My Research Interests

After I joined McGill University in 1987, I established the Advanced Computer Architecture Program Structures Group (ACAPS). For related please refer to Publications.

I am interested in areas related to
Computer Architecture and Systems,
Optimizing and Parallelizing Compilers ,
Programming Languages
Computational Science .

I. Computer Architectures and Systems

The evolution of architecture ideas at ACAPS, to a great extent, reflects the evolution of early dataflow models into multithreaded program execution models and architectures. This evolution at McGill has been centered to a succession of architecture models as described below in
Section I.1 McGill Dataflow Architecture (MDFA) ,
Section I.2 The Super Actor Architecture Model
Section I.3 The EARTH Project.

The other aspects of our work includes the measurement of instruction-level parallelism and the SITA tool to be discussed in section I.4 and the work on Memory Consistency Models in section I.5.

I.1 The McGill Dataflow Architecture Model (MDFA: 1987--1991)

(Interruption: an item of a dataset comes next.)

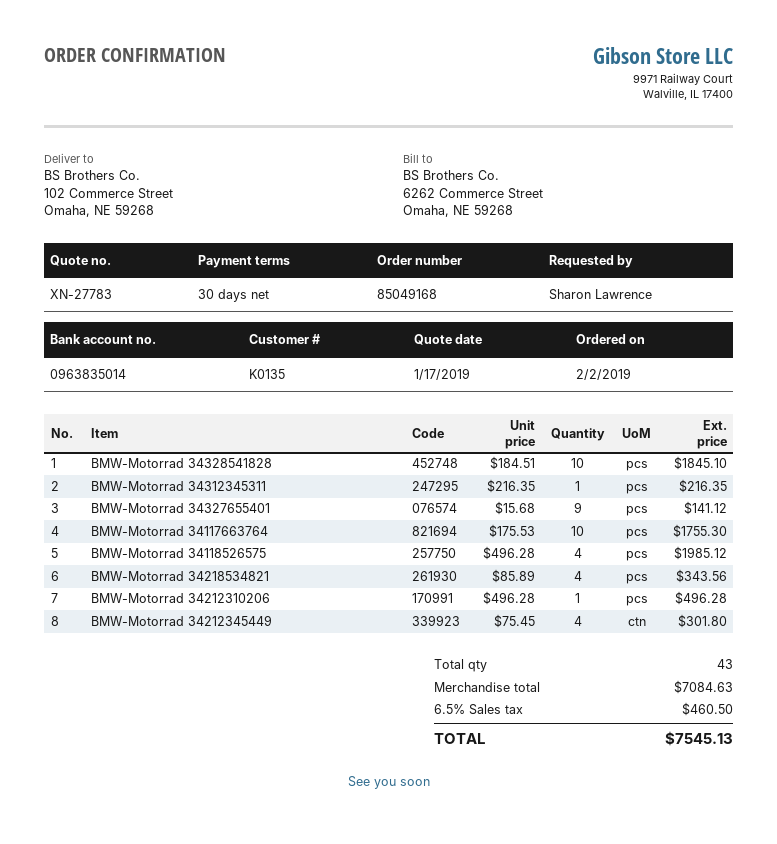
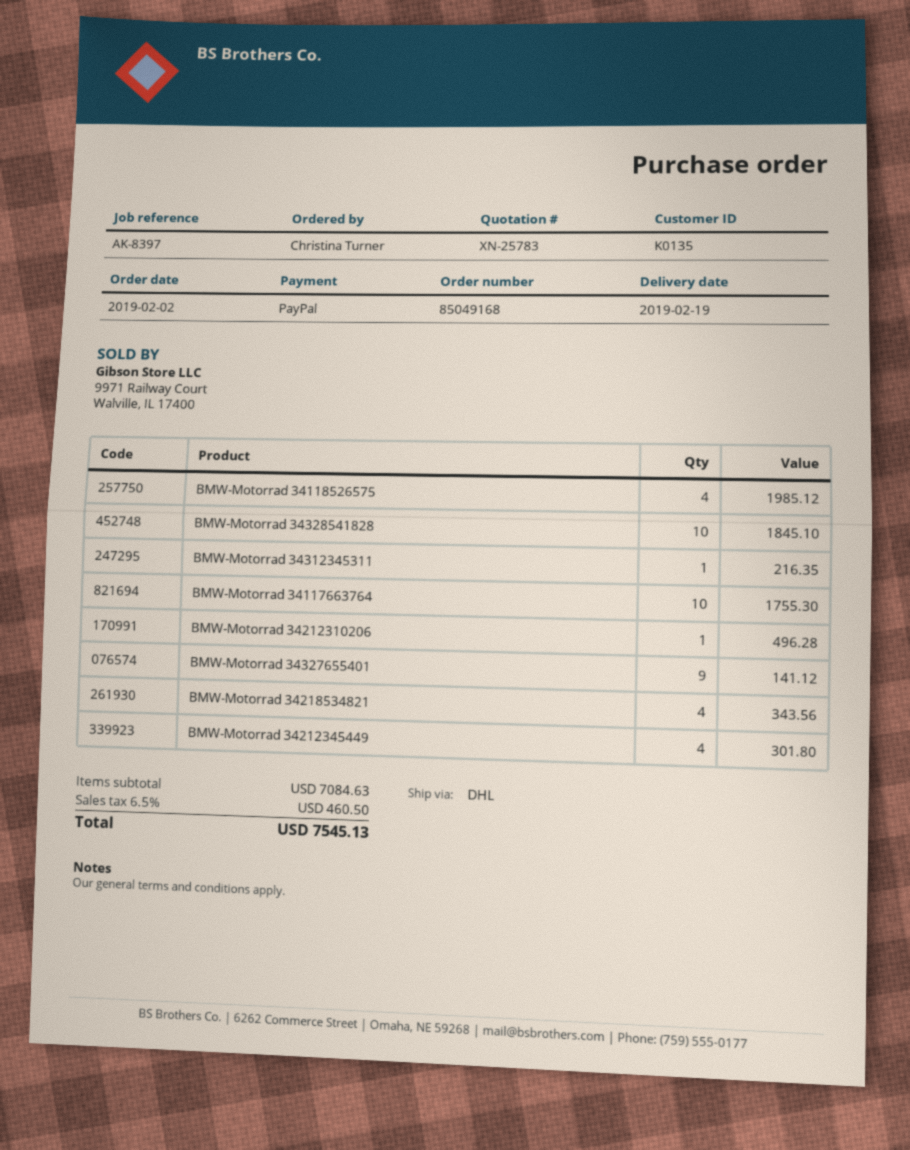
quote number: XN-27783 -> XN-25783
ordered by: Sharon Lawrence -> Christina Turner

Dataflow architectures have promised solutions addressing the two fundamental problems of von Neumann computers in multiprocessing : memory latency and synchronization overhead. However, we must not ignore the efficiency and simplicity of the instruction sequencing mechanism in von Neumann architecture models, as well as over 50 years of experience in optimization of of sequential instruction execution mechanisms.

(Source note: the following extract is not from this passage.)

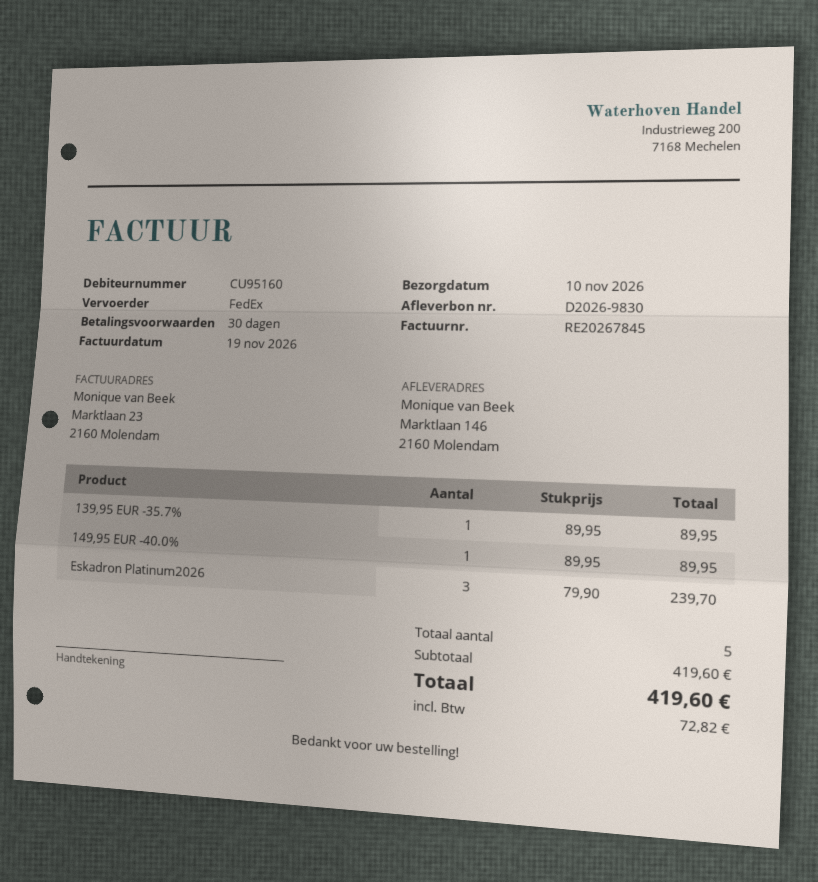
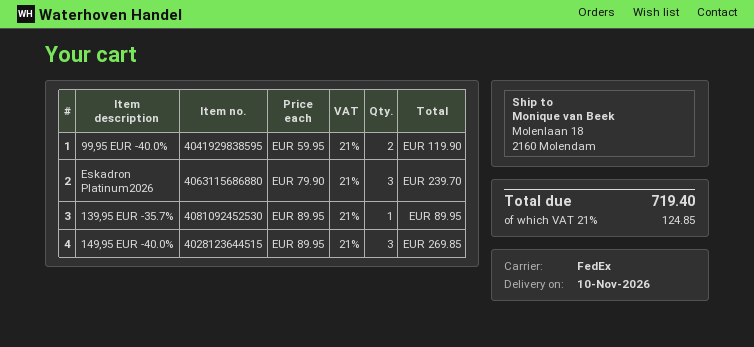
ship to: Marktlaan 146, 2160 Molendam -> Molenlaan 18, 2160 Molendam
149,95 EUR -40.0%: 1 x 89.95 = 89.95 -> 3 x 89.95 = 269.85
99,95 EUR -40.0%: none -> 2 x 59.95 = 119.90
tax: 72.82 -> 124.85
total: 419.60 -> 719.40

Conceived in fall of 1987 and based on my experience with my Ph.D research with the static dataflow model at MIT the McGill Dataflow Architecture Model evolve into an efficient hybrid architecture model which employs (1) conventional architecture techniques to achieve fast pipelined instruction execution, while exploiting fine-grain parallelism by data-driven instruction scheduling; (2) a mechanism which supports concurrent operation of multiple instruction threads on the hybrid architecture model; (3) a compiling paradigm for dataflow software pipelining which efficiently exploits loop parallelism through balancingtechniques. MDFA utilizes the so-called argument-fetching dataflow principle and is one of the first architecture model which has been substantially developed based on this principle. The MDFA has been simulated on a dataflow arch- tecture testbed developed at McGill which includes a detailed architecture simulator and a compiler based on a SISAL compiler. The experimental results have demonstrated the effectiveness of features of the proposed hybrid architecture. The MDFA architecture has been documented in Zaharias Paraskivas'and Jean-Marc Monti's SM thesis and Hebert Hum's Ph.D thesis. For an introduction to the MDFA model, the readers are referred to the paper written by Gao, in Journal of Parallel and Distributed Systems, Dec. 1993.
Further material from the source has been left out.